At the time, some scientists, such as Neil deGrasse Tyson of New York’s Hayden Planetarium, doubted that the meteorite really showed evidence of Martian life. Since the new program would be well funded and would provide the planetary-science community with a whole new source of employment, however, few scientists were willing to look the gift horse in the mouth.
The MSL mission, with the Curiosity rover as its centerpiece, was supposed to be a major step toward the ultimate objective of the Mars science community: land on Mars, collect samples of Martian soil and rocks, and send them back to Earth. Thanks in part to MSL’s ever-growing price tag, the sample-return mission is now in limbo. No one knows when or even if the sample-return mission will ever be launched.

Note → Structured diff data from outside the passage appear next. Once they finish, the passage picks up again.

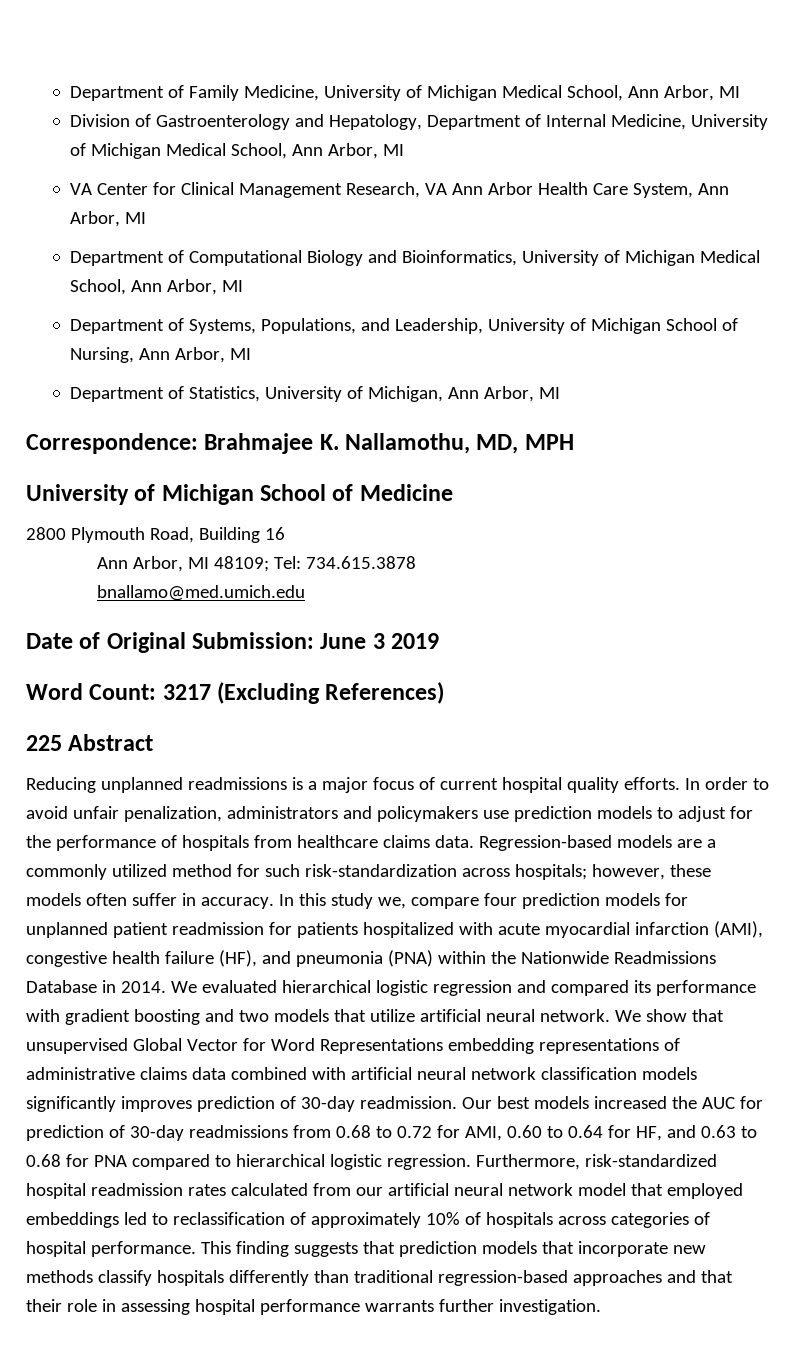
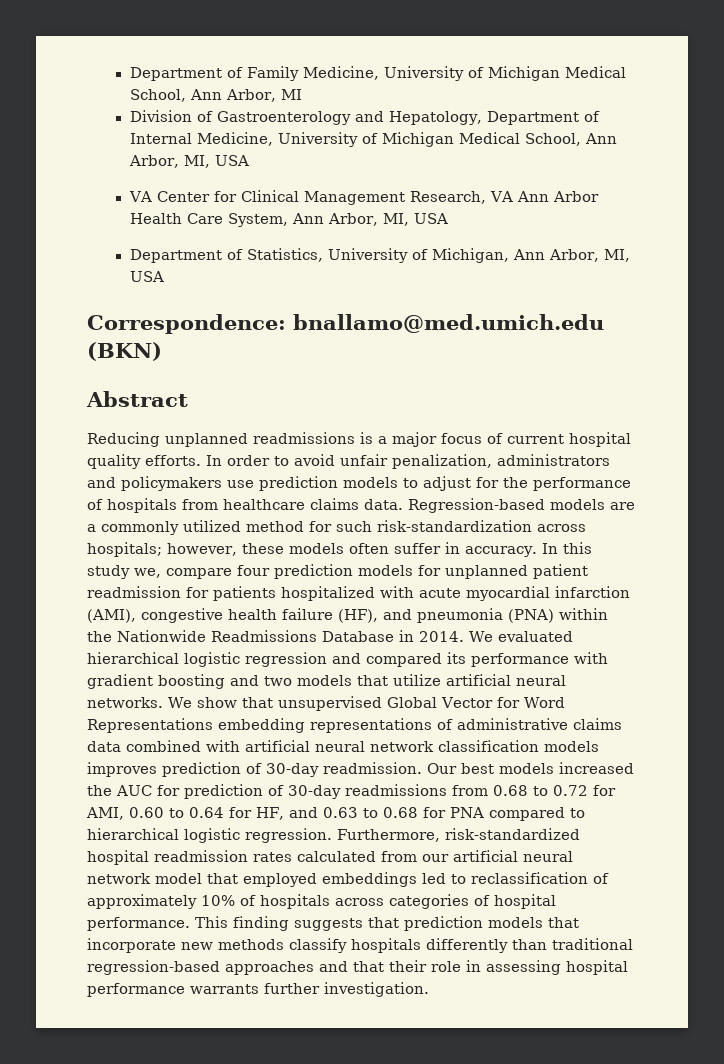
- Division of Gastroenterology and Hepatology, Department of Internal Medicine, University of Michigan Medical School, Ann Arbor, MI
+ Division of Gastroenterology and Hepatology, Department of Internal Medicine, University of Michigan Medical School, Ann Arbor, MI, USA
- VA Center for Clinical Management Research, VA Ann Arbor Health Care System, Ann Arbor, MI
- Department of Computational Biology and Bioinformatics, University of Michigan Medical School, Ann Arbor, MI
- Department of Systems, Populations, and Leadership, University of Michigan School of Nursing, Ann Arbor, MI
+ VA Center for Clinical Management Research, VA Ann Arbor Health Care System, Ann Arbor, MI, USA
- Department of Statistics, University of Michigan, Ann Arbor, MI
+ Department of Statistics, University of Michigan, Ann Arbor, MI, USA
- Correspondence: Brahmajee K. Nallamothu, MD, MPH
- University of Michigan School of Medicine
- 2800 Plymouth Road, Building 16
- Ann Arbor, MI 48109; Tel: 734.615.3878
- bnallamo@med.umich.edu
- Date of Original Submission: June 3 2019
- Word Count: 3217 (Excluding References)
- 225 Abstract
+ Correspondence: bnallamo@med.umich.edu (BKN)
+ Abstract
- We evaluated hierarchical logistic regression and compared its performance with gradient boosting and two models that utilize artificial neural network.
+ We evaluated hierarchical logistic regression and compared its performance with gradient boosting and two models that utilize artificial neural networks.
- We show that unsupervised Global Vector for Word Representations embedding representations of administrative claims data combined with artificial neural network classification models significantly improves prediction of 30-day readmission.
+ We show that unsupervised Global Vector for Word Representations embedding representations of administrative claims data combined with artificial neural network classification models improves prediction of 30-day readmission.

A human mission to Mars is at least a decade and a half away. Apollo 11 astronaut Buzz Aldrin has been promoting the idea that the first humans to Mars should not try to land on the surface of the planet, but should instead land on the tiny Martian moon Phobos. From there they can explore Mars using robots they control directly. This would eliminate the time-lag problem that occurs when people in Pasadena try to control Martian robots that can be anywhere from 36 to 250 million miles away. “It’s quite crucial that MSL succeed—the Mars scientists at JPL need a psychological boost,” said Aldrin. He added that the next administration, no matter which party wins, needs to focus on Mars as a national goal, while the U.S. assists in an international effort to send humans back to the Moon.
NASA’s budget is roughly one half of one percent of total federal spending. Science is a fraction of NASA’s overall budget. For example, in 2010 the total NASA budget as enacted by Congress was $18.7 billion. The NASA Science Directorate got $4.47 billion, and out of that sum planetary science got $1.325 billion, which funded not only all the ongoing Mars missions, but the missions to Jupiter, Saturn, Mercury, and even one to Pluto, whose status as a planet is still being debated. So one can see why large cost overruns in one program tend to hurt the prospects for all of NASA’s science programs.

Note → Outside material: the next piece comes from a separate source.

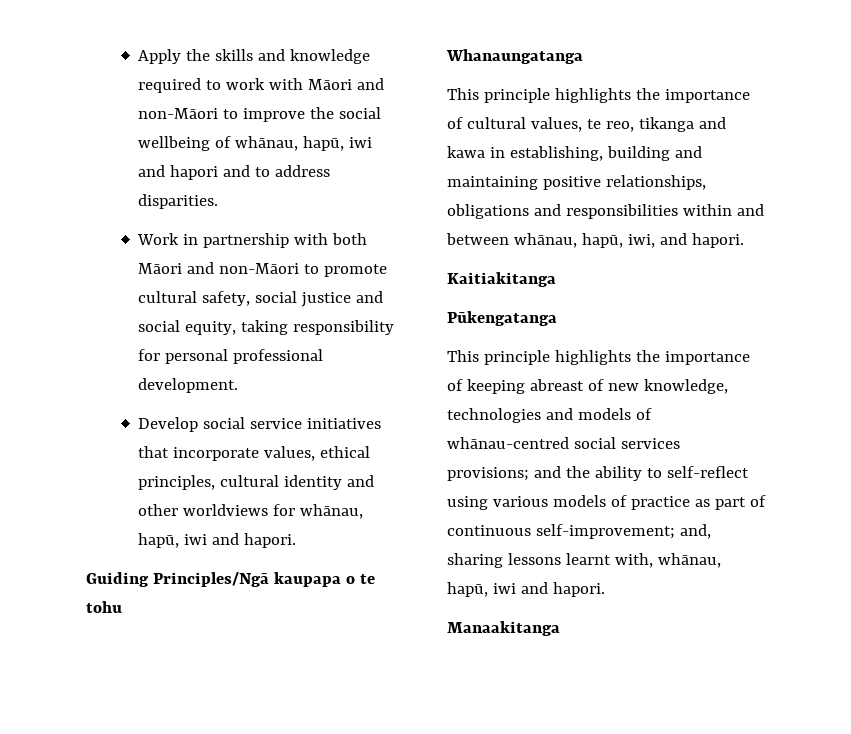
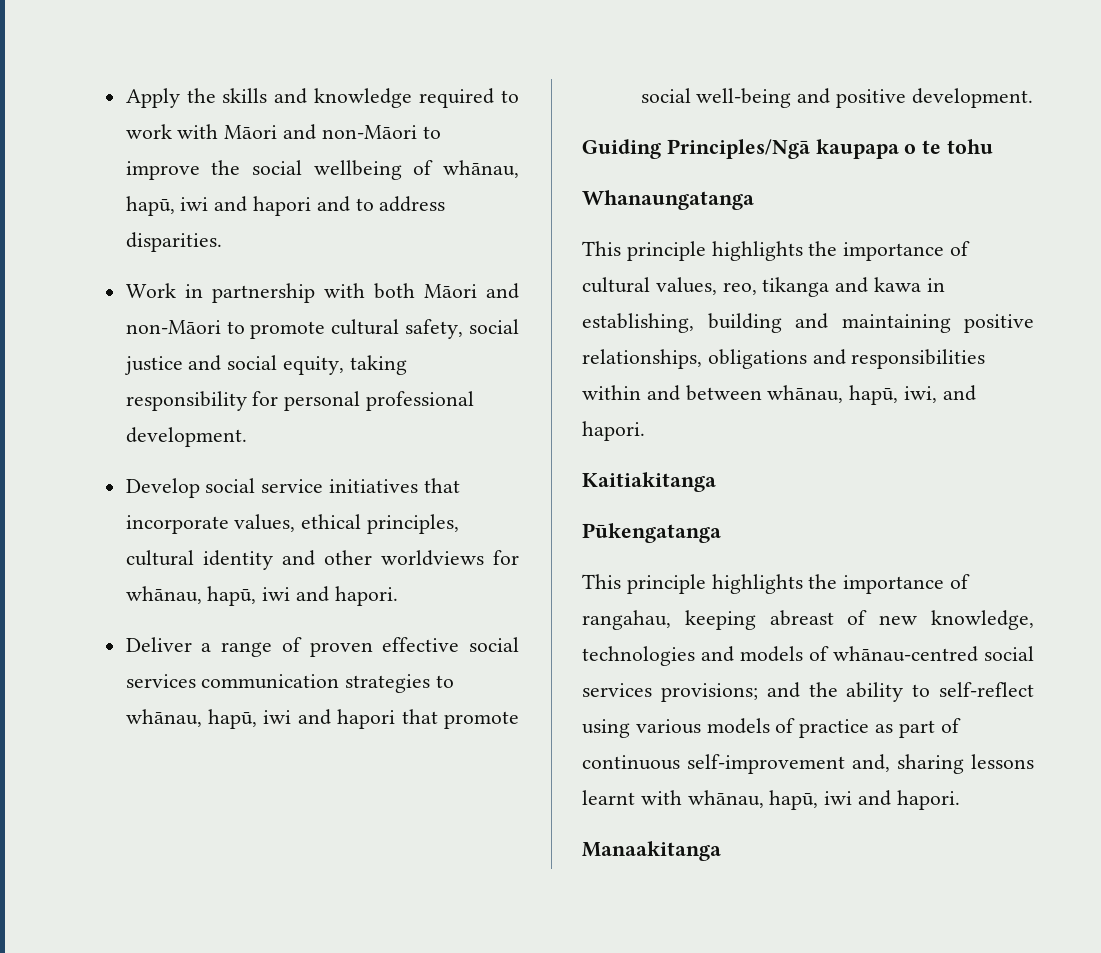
+ Deliver a range of proven effective social services communication strategies to whānau, hapū, iwi and hapori that promote social well-being and positive development.
- This principle highlights the importance of cultural values, te reo, tikanga and kawa in establishing, building and maintaining positive relationships, obligations and responsibilities within and between whānau, hapū, iwi, and hapori.
+ This principle highlights the importance of cultural values, reo, tikanga and kawa in establishing, building and maintaining positive relationships, obligations and responsibilities within and between whānau, hapū, iwi, and hapori.
- This principle highlights the importance of keeping abreast of new knowledge, technologies and models of whānau-centred social services provisions; and the ability to self-reflect using various models of practice as part of continuous self-improvement; and, sharing lessons learnt with, whānau, hapū, iwi and hapori.
+ This principle highlights the importance of rangahau, keeping abreast of new knowledge, technologies and models of whānau-centred social services provisions; and the ability to self-reflect using various models of practice as part of continuous self-improvement and, sharing lessons learnt with whānau, hapū, iwi and hapori.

American politicians and the public have shown little or no tolerance for NASA’s failures. If NASA loses a $100 million mission, the impact of the media criticism is the same as if it lost a $2.5 billion one. So NASA’s engineers and scientists strive for safety and reliability above all else. When they fail, as they did with the twin space-shuttle disasters, the whole space agency suffers.

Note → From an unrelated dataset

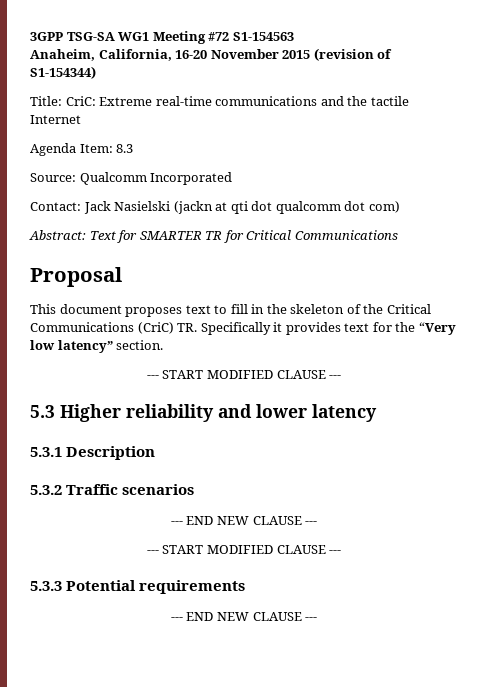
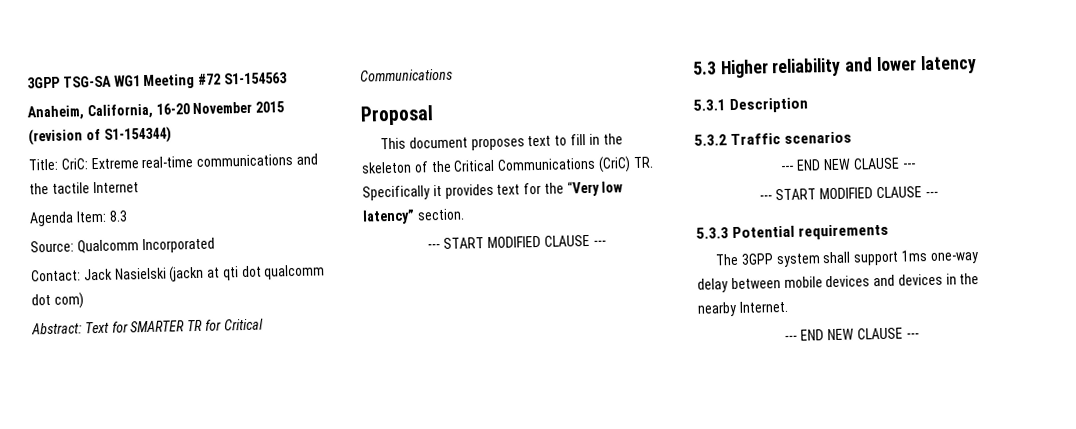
+ The 3GPP system shall support 1ms one-way delay between mobile devices and devices in the nearby Internet.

The James Webb Space Telescope (JWST) is subject to the same cost overruns that plagued the MSL. It has survived several of the GOP-controlled House’s attempts to kill the project. JWST is managed by the Goddard Spaceflight Center in Greenbelt, Md., and is protected by Maryland’s powerful senior senator, Barbara Milkulski. If the space telescope survives it will be a fantastic research tool, but it’s high price insures that it will be at least a decade before NASA can build another major astrophysics instrument.
Top-quality science and engineering do not always fit comfortably with politics and bureaucracy. NASA tries hard to perform the tasks set by its political masters who want jobs and money for their constituents and some measure of reflected glory for themselves and for the nation. Space exploration is not easy or cheap, and it’s harder when the White House and Congress refuse to listen to each other. But exploration is a part of America’s self image. It is an essential aspect of who we think we are. As Neil deGrasse Tyson puts it, “The day we stop exploring is the day we commit ourselves to live in a stagnant world, devoid of intellectual curiosity, empty of dreams.”